June 6, 20266 min read

A Personal Perspective: From childhood adversity, to sexual compulsion, to spirituality.

Posted October 15, 2025 | Reviewed by Abigail Fagan

In traditional 12 Step addiction recovery, participants are asked to find a way to believe in some form of spirituality or "Higher Power" (HP). I wondered about the existence of "God" during my pattern of sexual acting out. Was God there when I was looking at porn, going to massage parlors, or hiring sex workers? Was God there condoning my behaviors? Was God compassionate towards my plight? Does God really care about those who will do anything for an orgasm to the point of hiring women who may have been trafficked? Tough pill to swallow, huh? I sure didn’t believe it since I was the perpetrator.

It didn’t start that way. If anything, I felt I was a victim of circumstances. I grew up as a Chinese immigrant in a predominantly Black neighborhood. We were poor, so my brothers and I got berated for getting hurt (parents didn’t have insurance), received free lunch at school, and stole money from our parents to buy treats for ourselves.

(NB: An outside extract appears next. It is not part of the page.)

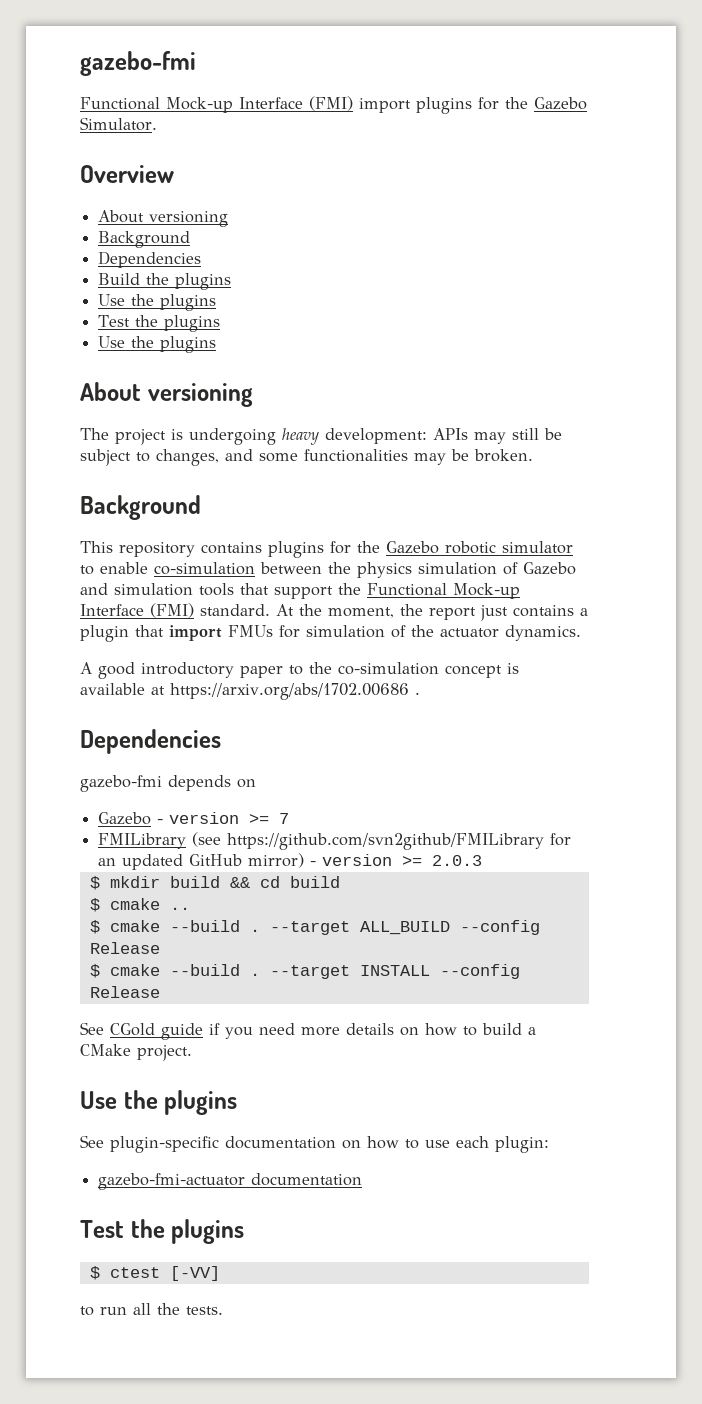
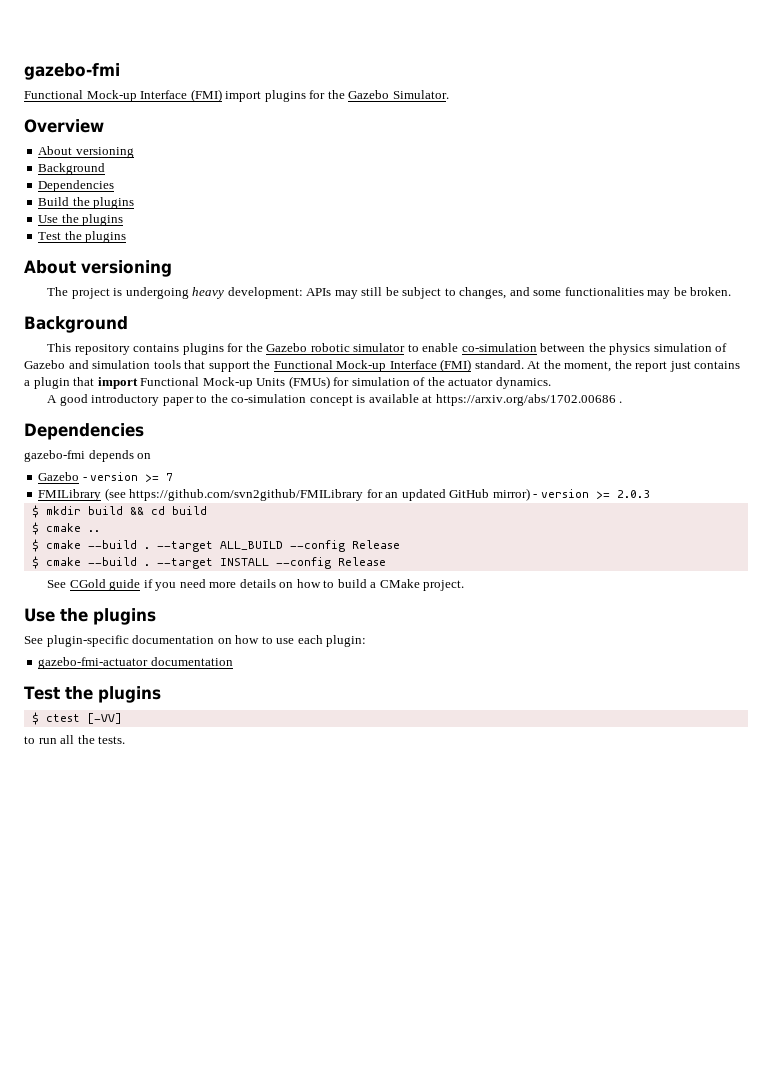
[98,336,217,353] // Use the plugins -> (127, 237) none
[228,625,273,637] FMUs -> [140,376,330,389] Functional Mock-up Units (FMUs)

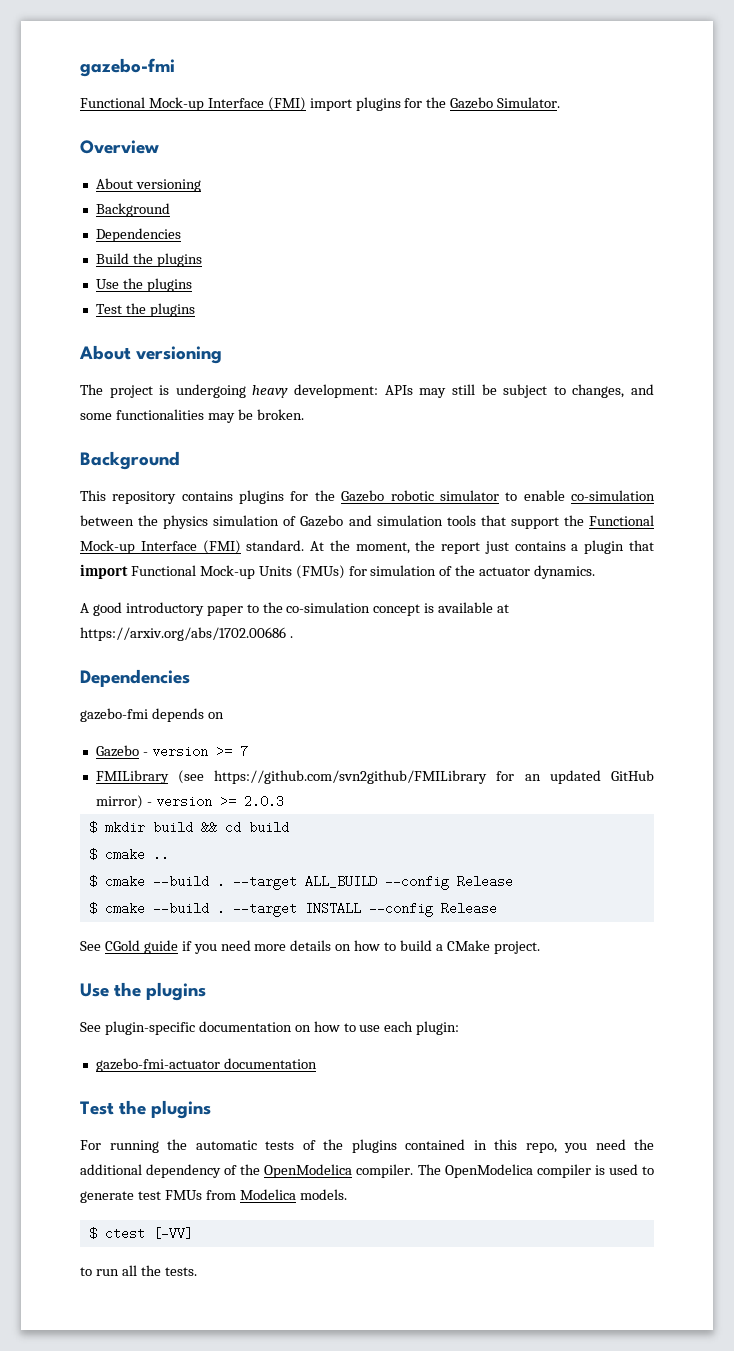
(161, 694) none -> [80,1139,654,1153] [80,1164,654,1178] [80,1189,347,1203] // For running the automatic tests of the plugins contained in this repo, you need the additional dependency of the OpenModelica compiler. The OpenModelica compiler is used to generate test FMUs from Modelica models.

Crime in our neighborhood was rampant, and fear was the common theme. Our parents worked nights at Chinese restaurants, and we had to fend for ourselves without adult supervision. I learned early on to distract myself through fantasy and finding things I could do compulsively. It started innocently enough: endless hours playing with Star Wars Action Figures, watching television, or playing basketball by myself. Department store catalogs also offered a refuge from those bleak circumstances. I could fantasize and obsess about a cool toy, a CD player, or a new pair of Nike shoes, and whatever fears, insecurities, or emotional pain I had of feeling inadequate got buried and kept out of conscious awareness.

As kids, we would stumble onto pornography on scrambled cable TV (scrambled refers to a signal that has been intentionally encoded or altered to prevent unauthorized viewing). The images were distorted, and you could barely see any nudity, but you could hear the moans. I was transfixed by the allure of it all. Occasionally, you’d stumble across an old Playboy in the neighborhood, but mostly I was left to my imagination . That itself was a powerful drug. Yet imagination left me wanting. I desired the whole enchilada, a real woman!

Once college arrived, it was a testing ground for everything: alcohol , marijuana, and sex. You name it, I've tried it. Drugs and alcohol just made me sick. Sex, though, felt good. I felt loved for the first time. It was often brief and casual. The fear that if a woman really knew me, she’d find me lacking in some way and then end the relationship. That fear was all-consuming, so I would intentionally end relationships. It was a means of staying in control without the risk of emotional intimacy .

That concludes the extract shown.